Only the number is needed: the count of lines in the records with the word "what".

*** Begin section ***

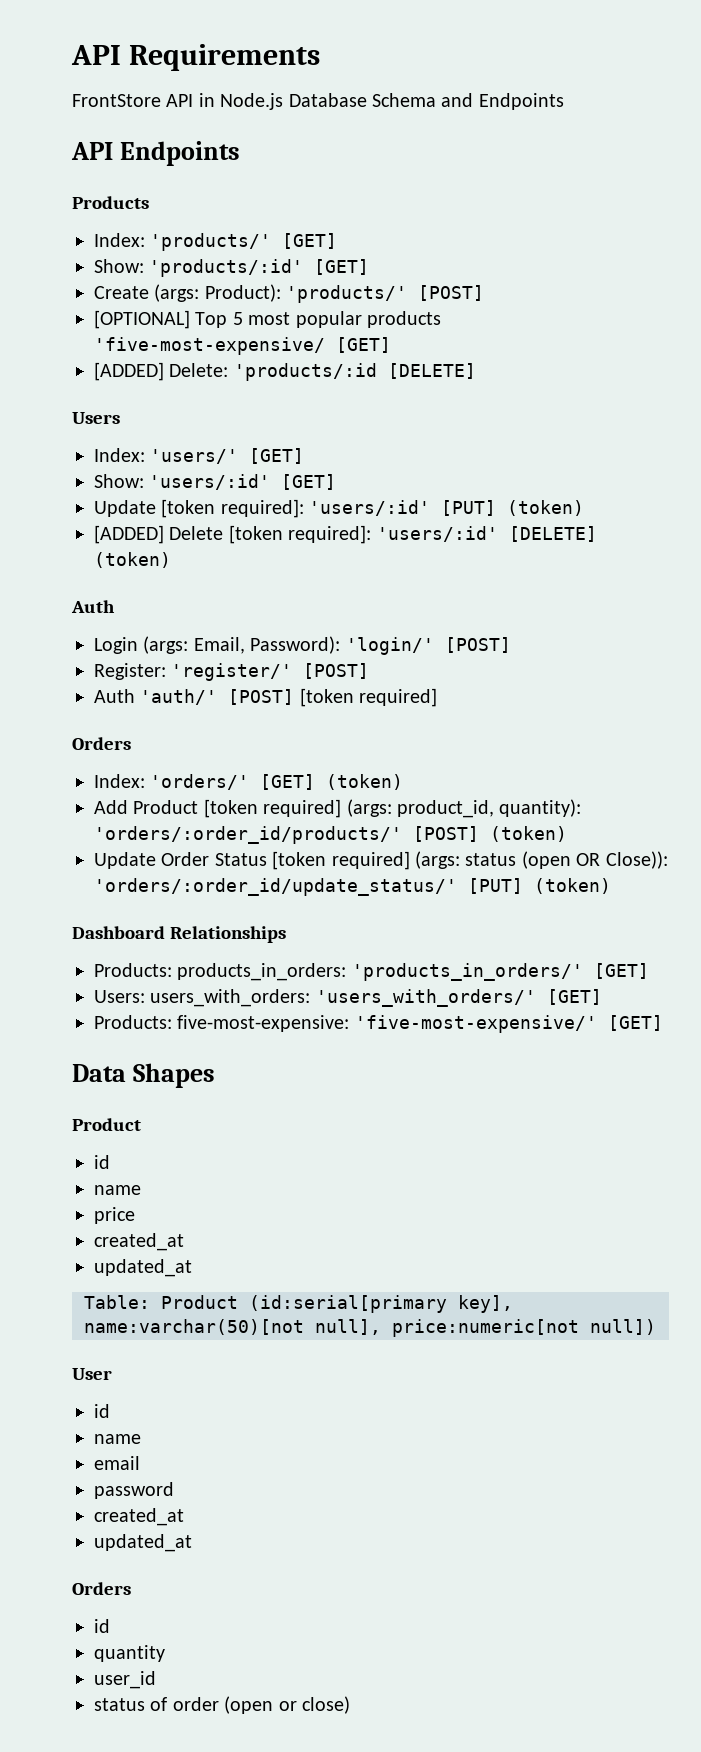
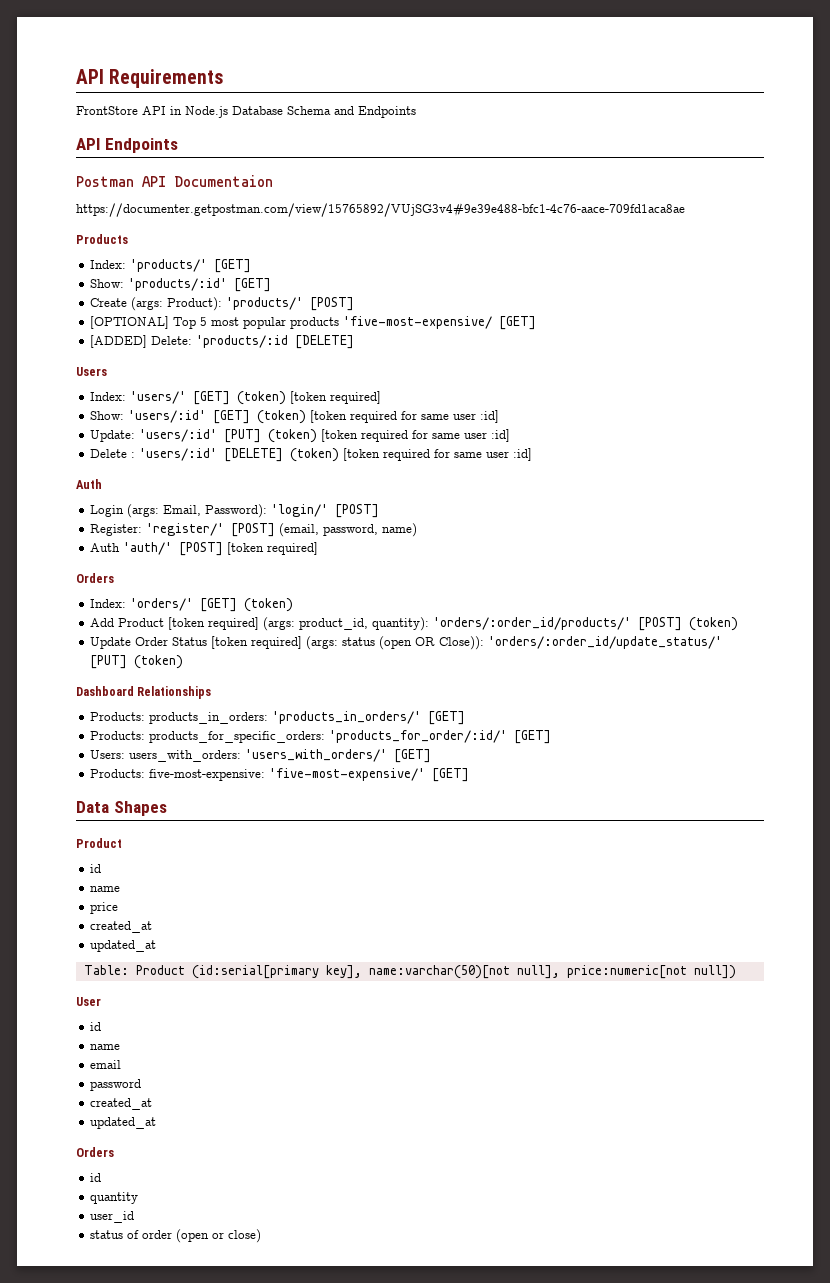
(240, 153) none -> [76,175,273,187] [76,203,685,217] // Postman API Documentaion // https://documenter.getpostman.com/view/15765892/VUjSG3v4#9e39e488-bfc1-4c76-aace-709fd1aca8ae
(305, 456) none -> [237,391,382,405] (token) [token required]
[94,499,585,518] [94,525,597,544] [94,552,171,568] // Update [token required]: 'users/:id' [PUT] (token) // [ADDED] Delete [token required]: 'users/:id' [DELETE] (token) -> [257,410,500,424] [90,429,511,443] [90,448,533,462] (token) [token required for same user :id] // Update: 'users/:id' [PUT] (token) [token required for same user :id] // Delete : 'users/:id' [DELETE] (token) [token required for same user :id]
(370, 671) none -> [279,523,418,537] (email, password, name)
(649, 971) none -> [90,730,552,744] // Products: products_for_specific_orders: 'products_for_order/:id/' [GET]

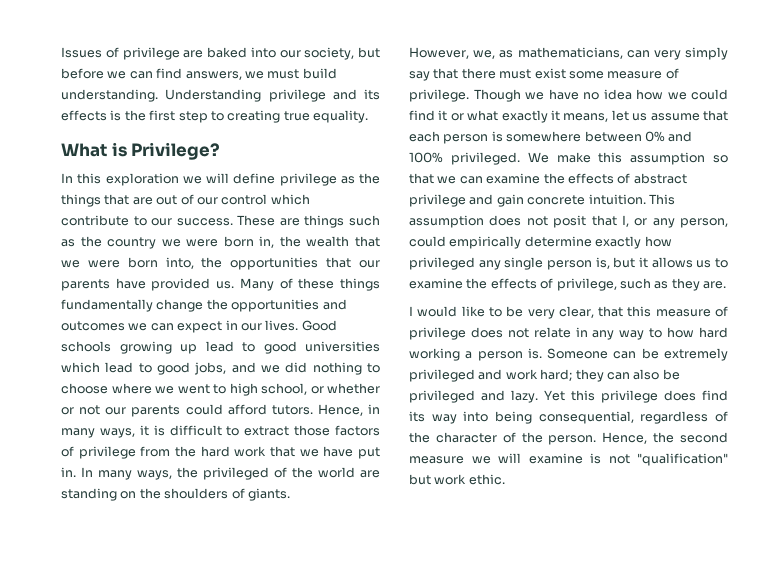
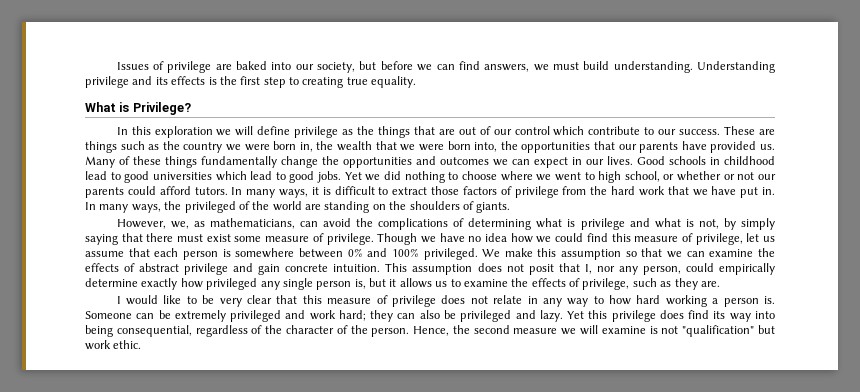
[119,341,197,354] growing up -> [710,156,775,165] in childhood
[194,362,256,375] jobs, and -> [317,171,362,183] jobs. Yet
[317,404,380,416] Hence, in -> [231,187,243,195] In
[653,47,728,60] [409,71,430,81] very simply say -> [323,218,775,230] [85,234,118,245] avoid the complications of determining what is privilege and what is not, by simply saying
[438,110,609,123] it or what exactly it means, -> [611,233,743,245] this measure of privilege,
[634,218,648,226] or -> [596,266,615,272] nor
[558,306,594,318] clear, -> [246,295,272,304] clear

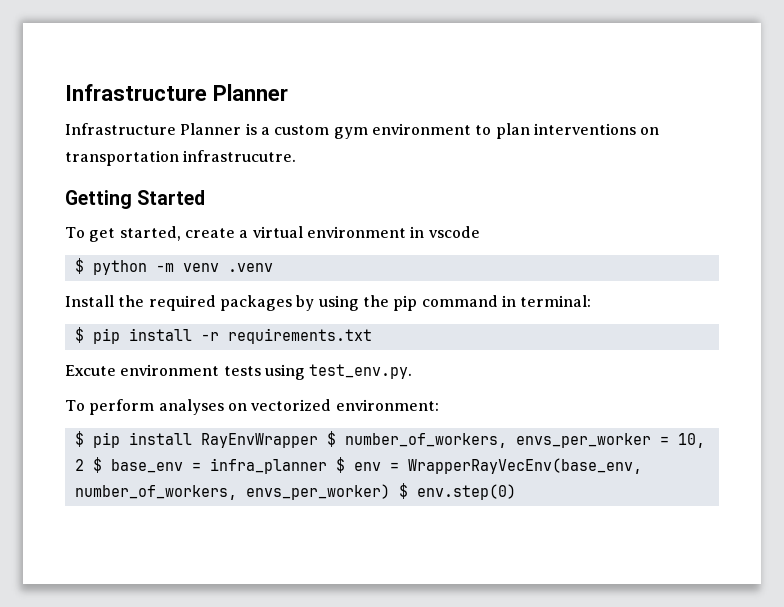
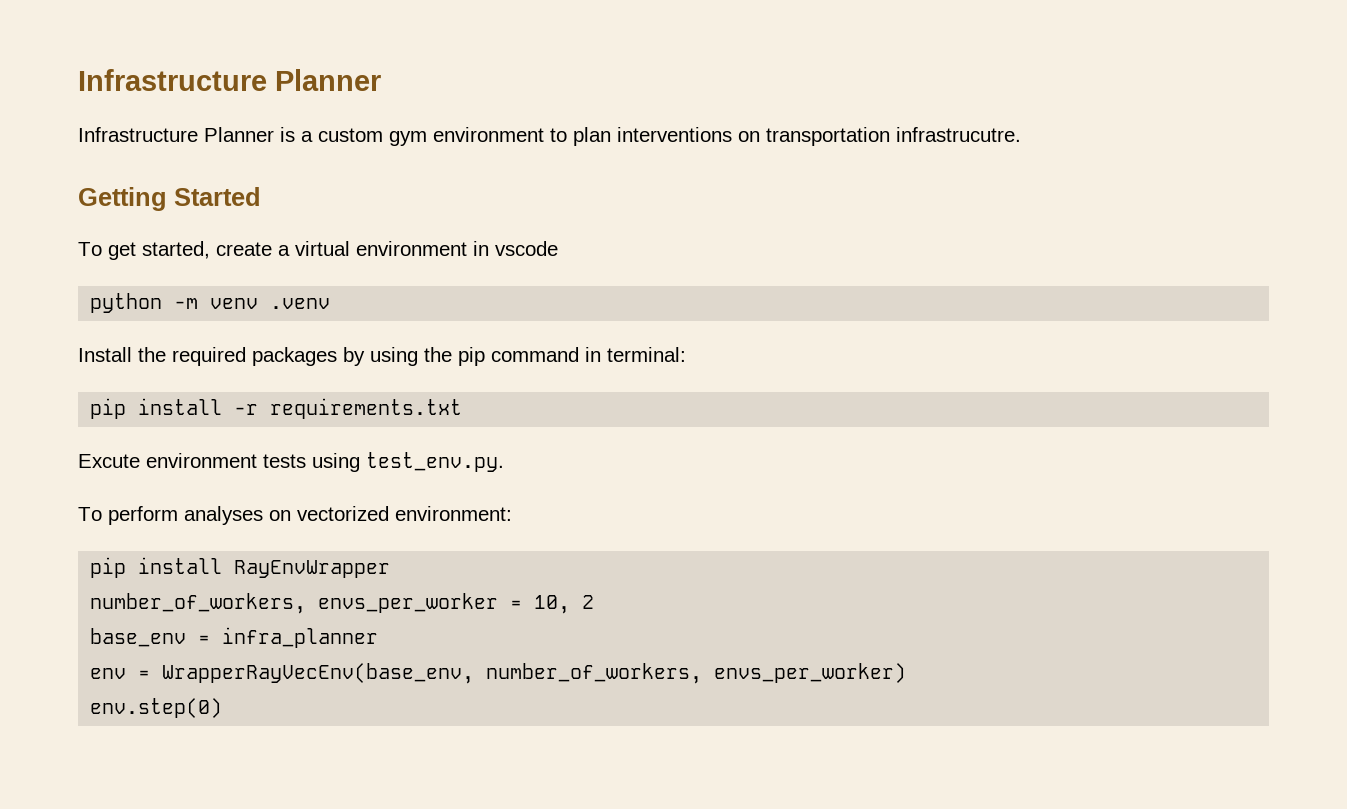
[74,258,84,274] $ -> (558, 248) none
[74,327,84,343] $ -> (686, 354) none
[74,431,84,447] $ -> (512, 513) none
[326,431,336,447] $ -> (391, 569) //
[92,457,102,473] $ -> (595, 602) //
[335,457,345,473] $ -> (379, 637) //
[398,483,408,499] $ -> (907, 673) //

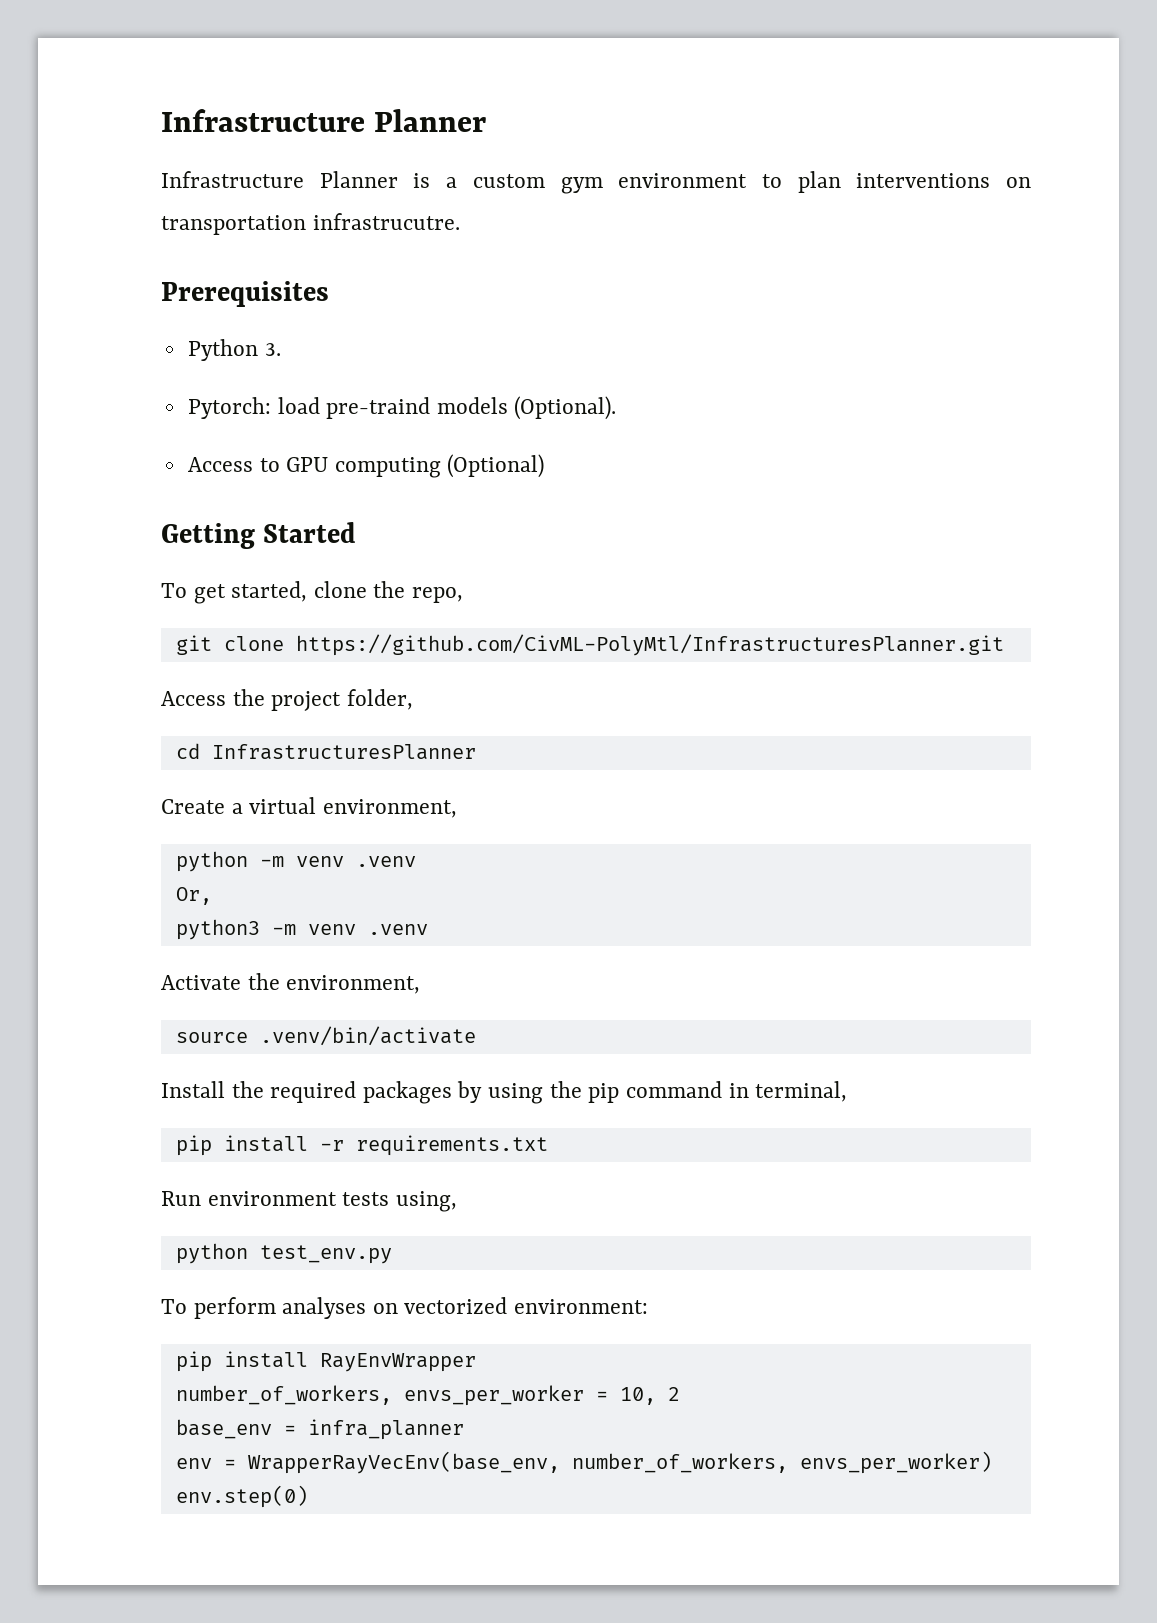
(1021, 134) none -> [161,281,329,307] [187,339,281,361] [187,396,617,420] [187,454,545,478] // Prerequisites // Python 3. // Pytorch: load pre-traind models (Optional). // Access to GPU computing (Optional)
[216,241,558,256] [90,293,331,313] create a virtual environment in vscode // python -m venv .venv -> [313,581,464,603] [175,634,1004,656] [161,689,413,711] [175,743,476,760] [161,797,457,818] [175,851,416,872] [175,887,212,905] [175,919,428,940] [161,973,421,994] [175,1026,476,1046] clone the repo, // git clone https://github.com/CivML-PolyMtl/InfrastructuresPlanner.git // Access the project folder, // cd InfrastructuresPlanner // Create a virtual environment, // python -m venv .venv // Or, // python3 -m venv .venv // Activate the environment, // source .venv/bin/activate
[607,347,686,362] terminal: -> [755,1081,848,1102] terminal,
[78,454,140,468] Excute -> [161,1191,201,1206] Run
[312,452,504,472] using test_env.py. -> [395,1191,457,1212] [175,1243,392,1264] using, // python test_env.py

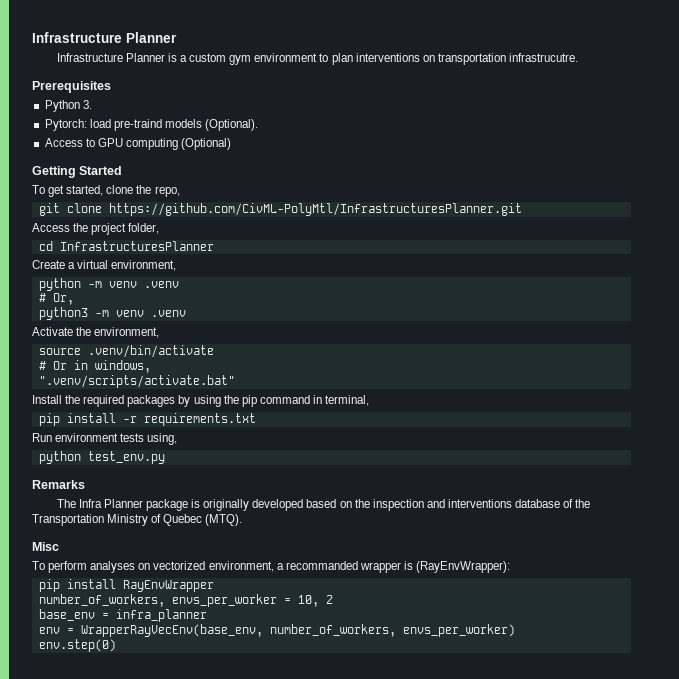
(416, 861) none -> [38,293,46,302] #
(476, 1036) none -> [38,360,151,373] [38,375,235,388] // # Or in windows, // ".venv/scripts/activate.bat"
(392, 1254) none -> [32,480,85,489] [56,499,591,511] [32,514,243,526] [32,542,59,551] // Remarks // The Infra Planner package is originally developed based on the inspection and interventions database of the Transportation Ministry of Quebec (MTQ). // Misc
[514,1299,649,1314] environment: -> [208,561,511,573] environment, a recommanded wrapper is (RayEnvWrapper):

*** End section ***

* **Exercise result**: 2